[Web document revisions]
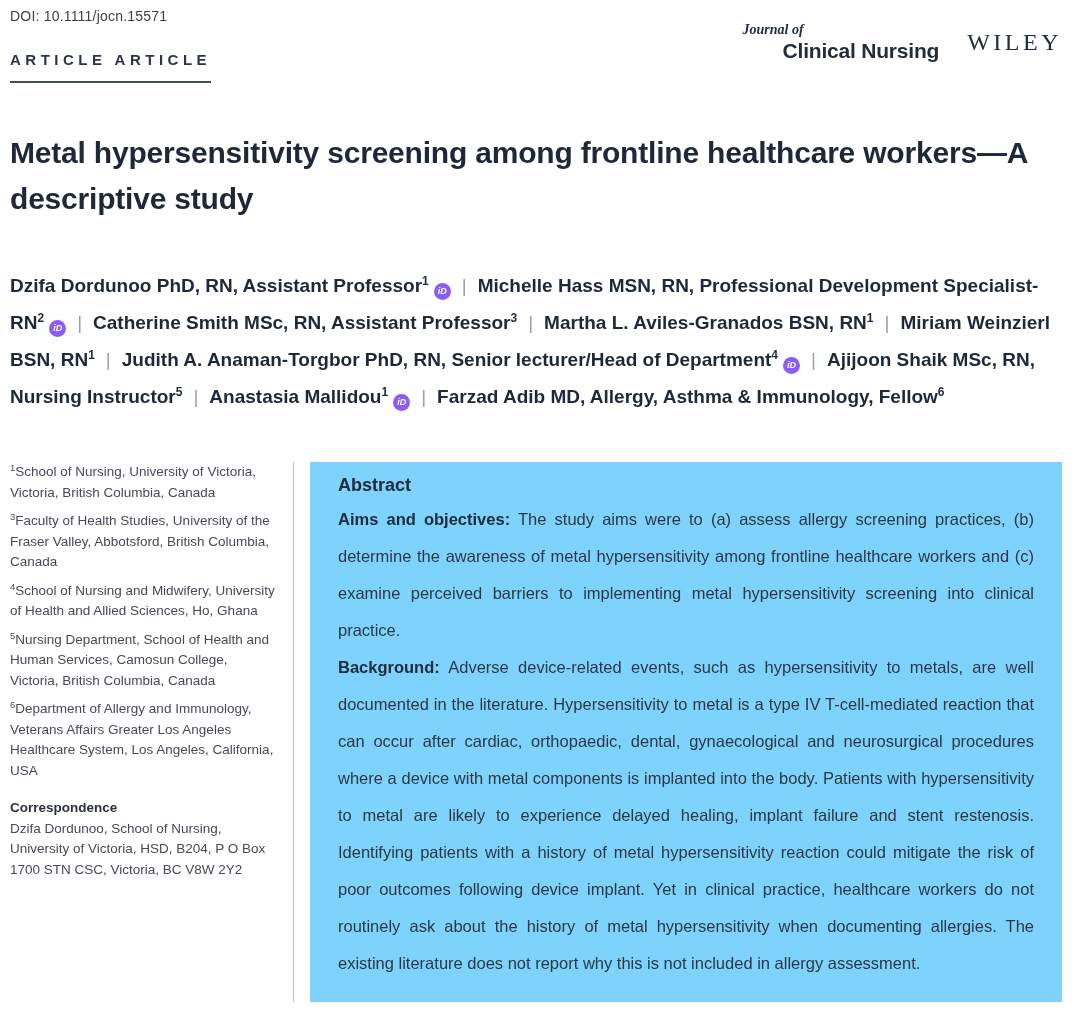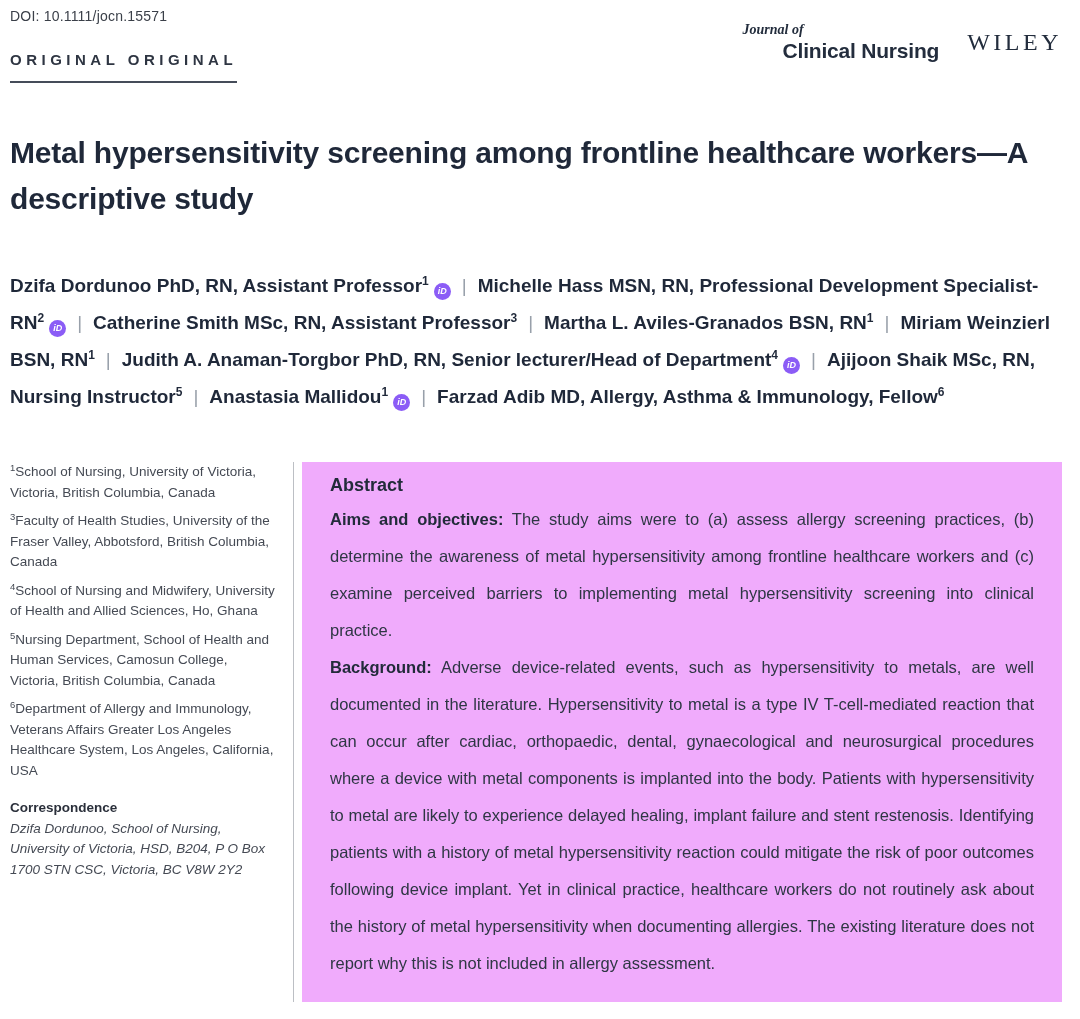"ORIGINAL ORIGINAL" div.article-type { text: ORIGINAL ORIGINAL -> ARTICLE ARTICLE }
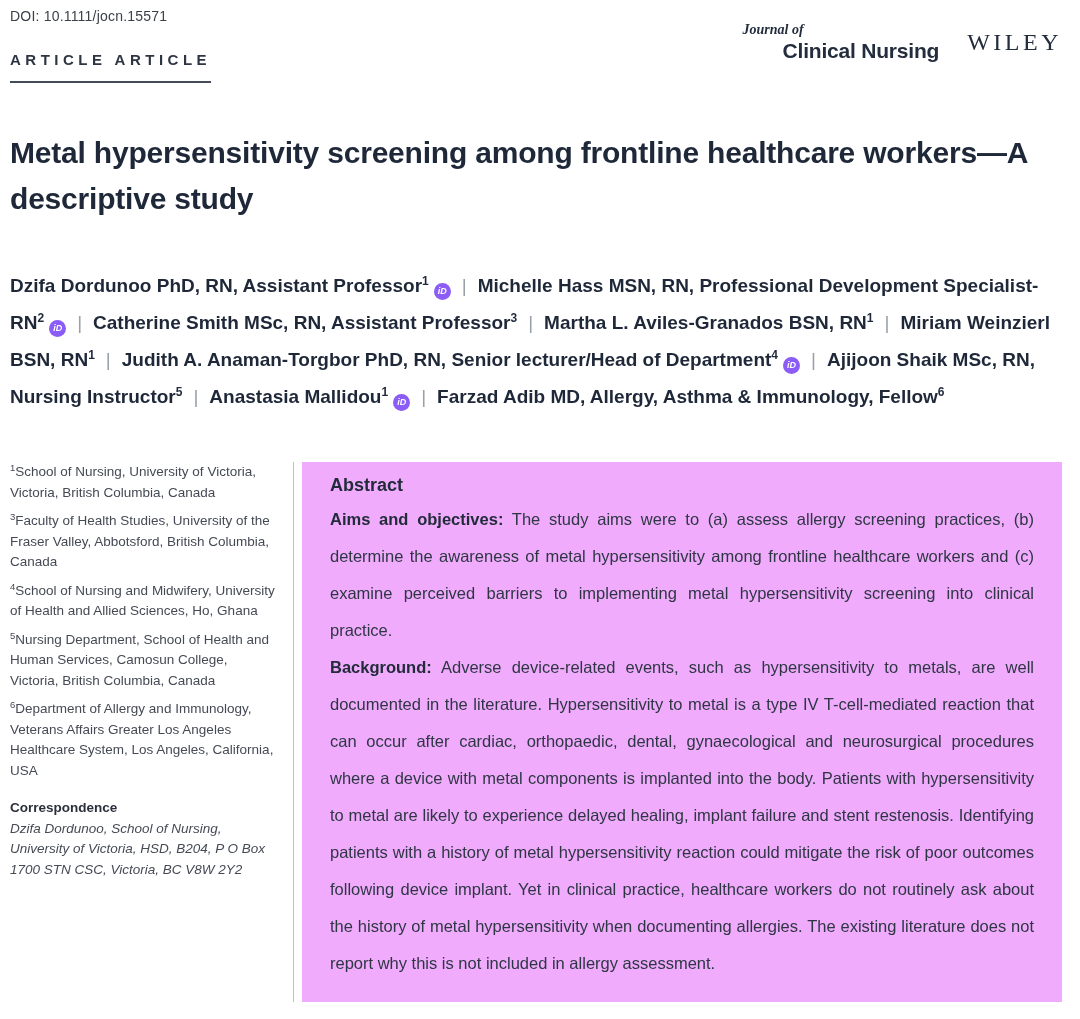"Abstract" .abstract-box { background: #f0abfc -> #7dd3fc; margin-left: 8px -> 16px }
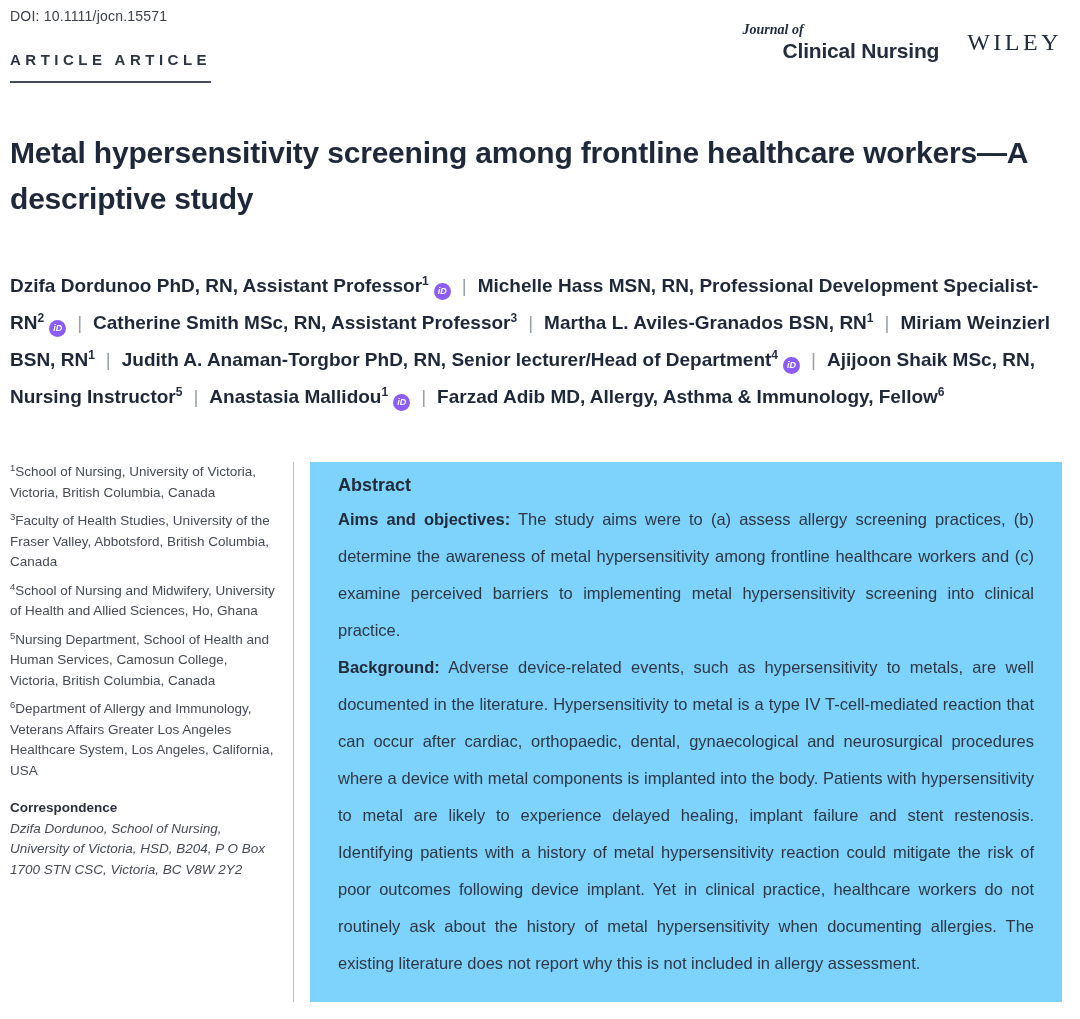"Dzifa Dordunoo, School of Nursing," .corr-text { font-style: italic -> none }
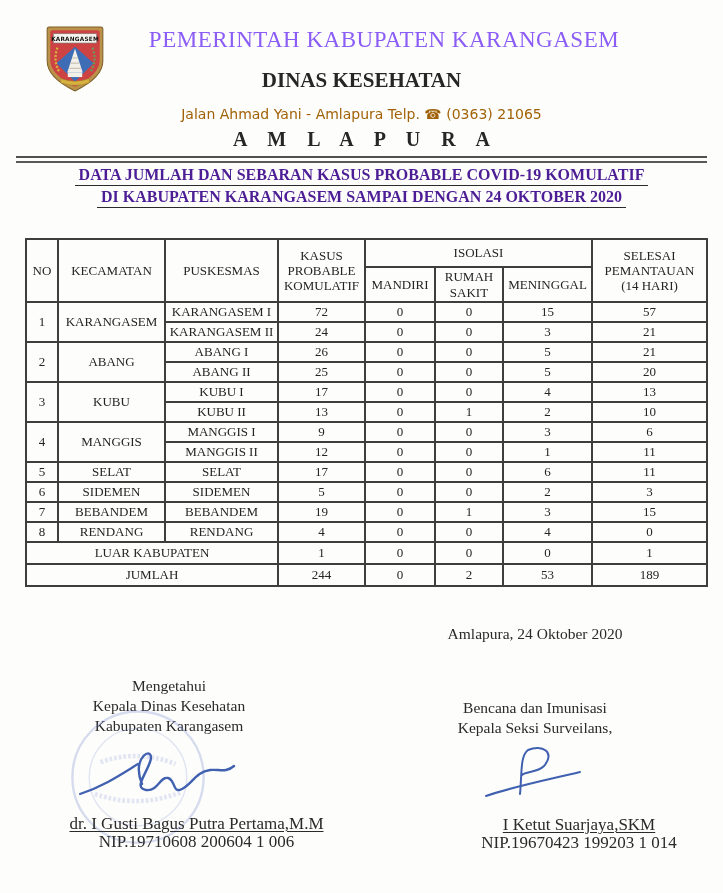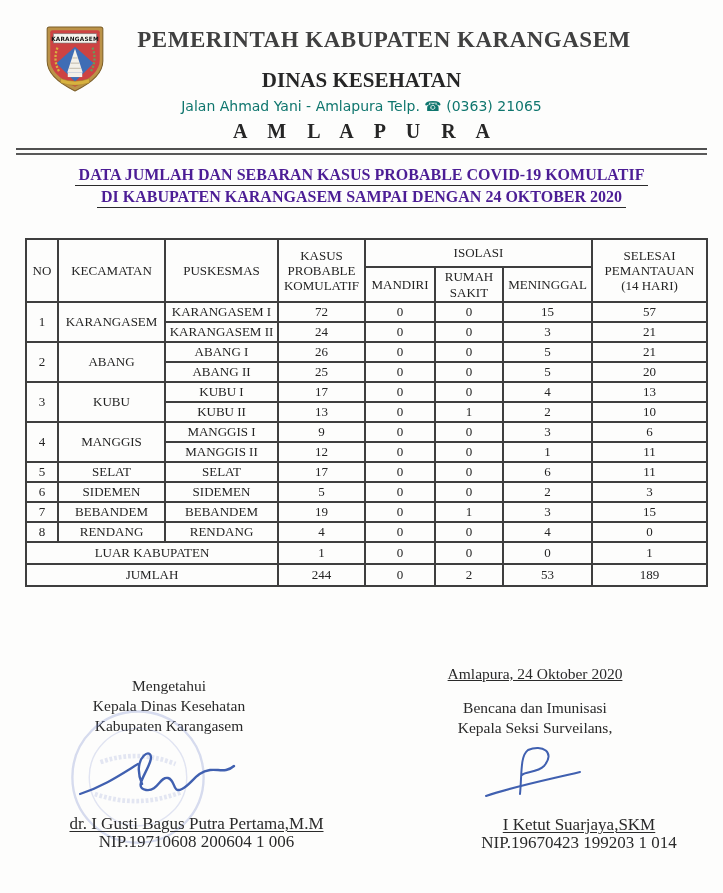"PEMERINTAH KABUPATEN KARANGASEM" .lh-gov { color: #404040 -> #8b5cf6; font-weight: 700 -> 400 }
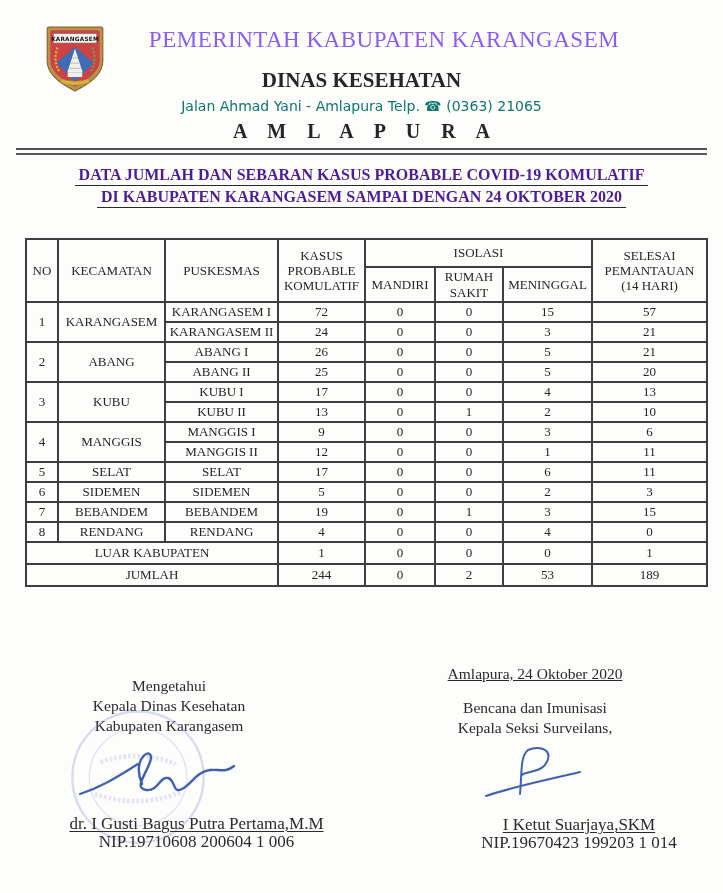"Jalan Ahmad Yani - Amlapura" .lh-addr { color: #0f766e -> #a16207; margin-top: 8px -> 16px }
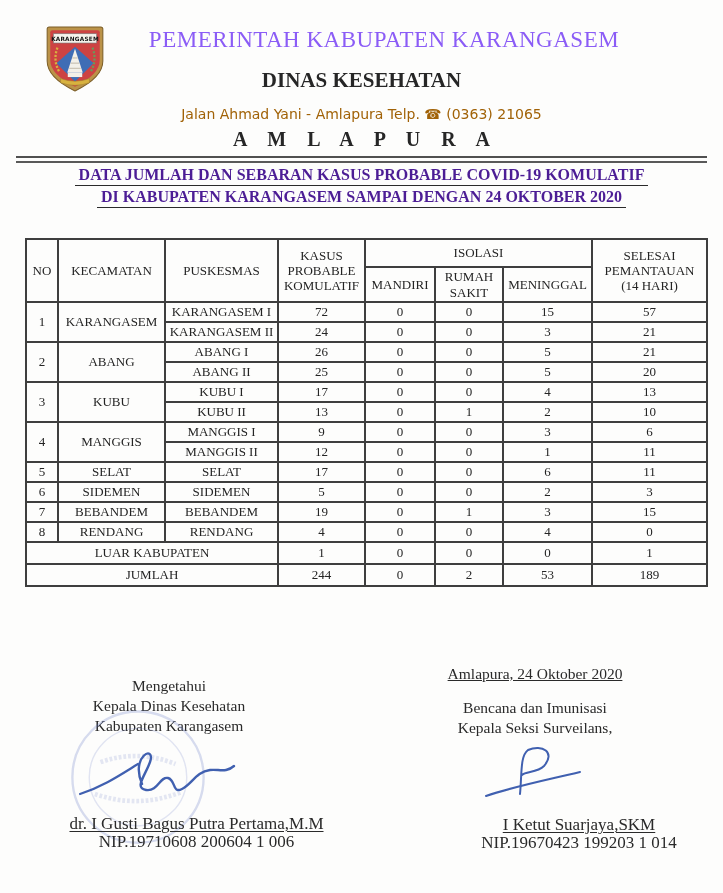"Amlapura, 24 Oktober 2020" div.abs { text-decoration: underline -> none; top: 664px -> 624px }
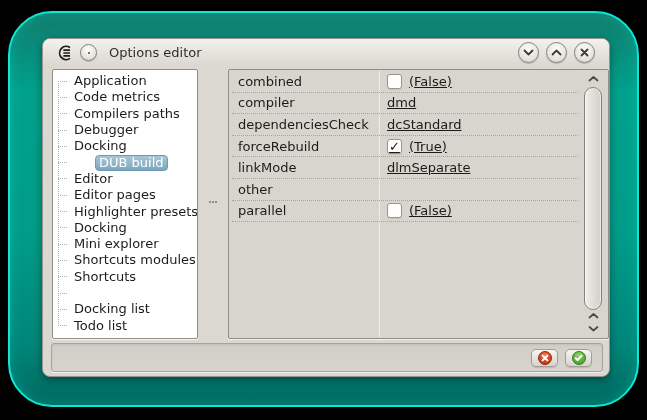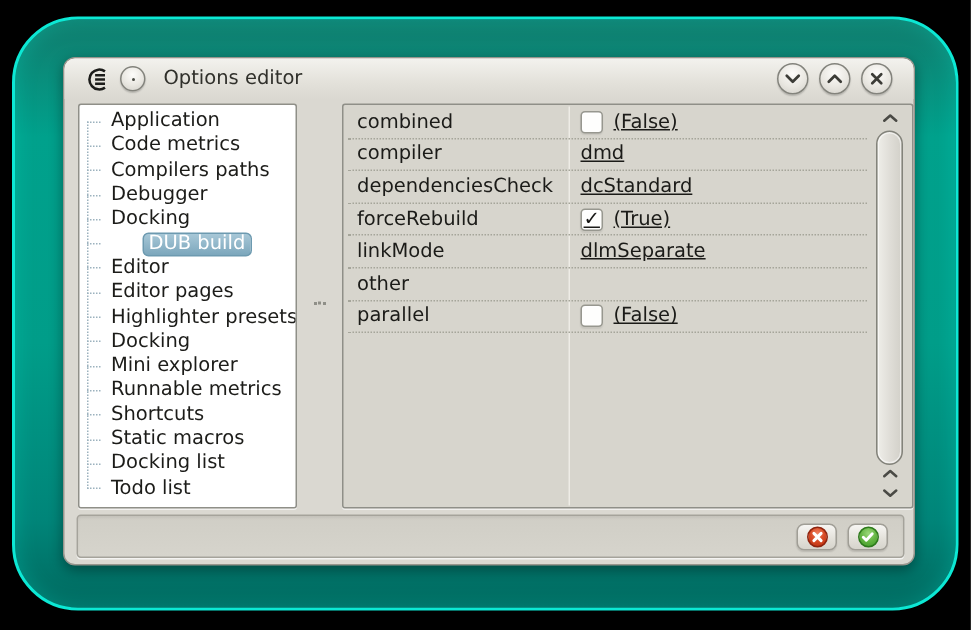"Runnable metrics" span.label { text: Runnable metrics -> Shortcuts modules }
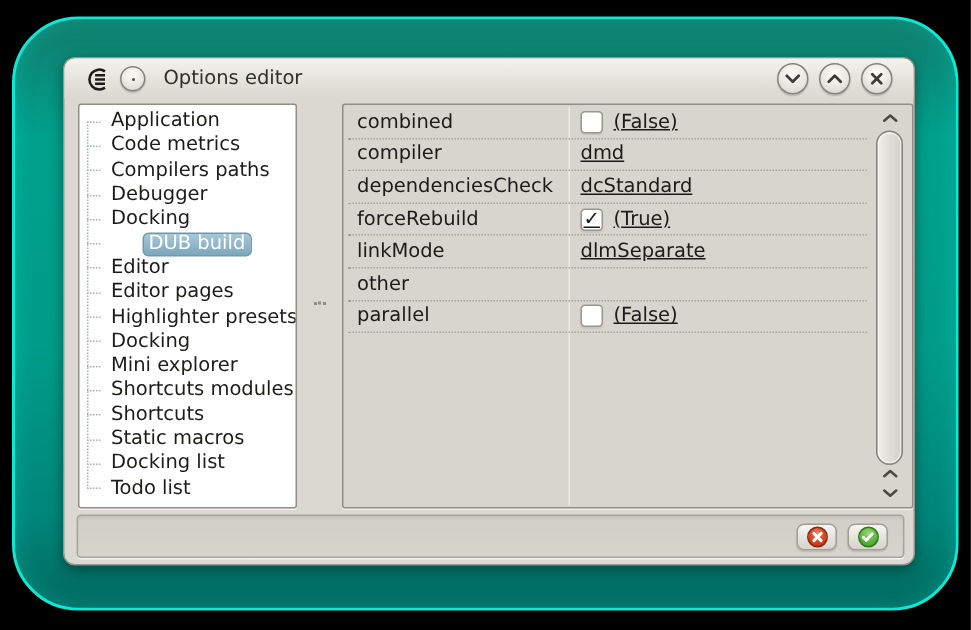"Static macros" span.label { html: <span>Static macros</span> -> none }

* _Assignment_
Starting with the line that has "text: Runnable metrics" and ending with the last line of the records, retype every line exactly and only those lines. Do not include the pictures.

* _Exercise solution_
"Runnable metrics" span.label { text: Runnable metrics -> Shortcuts modules }
"Static macros" span.label { html: <span>Static macros</span> -> none }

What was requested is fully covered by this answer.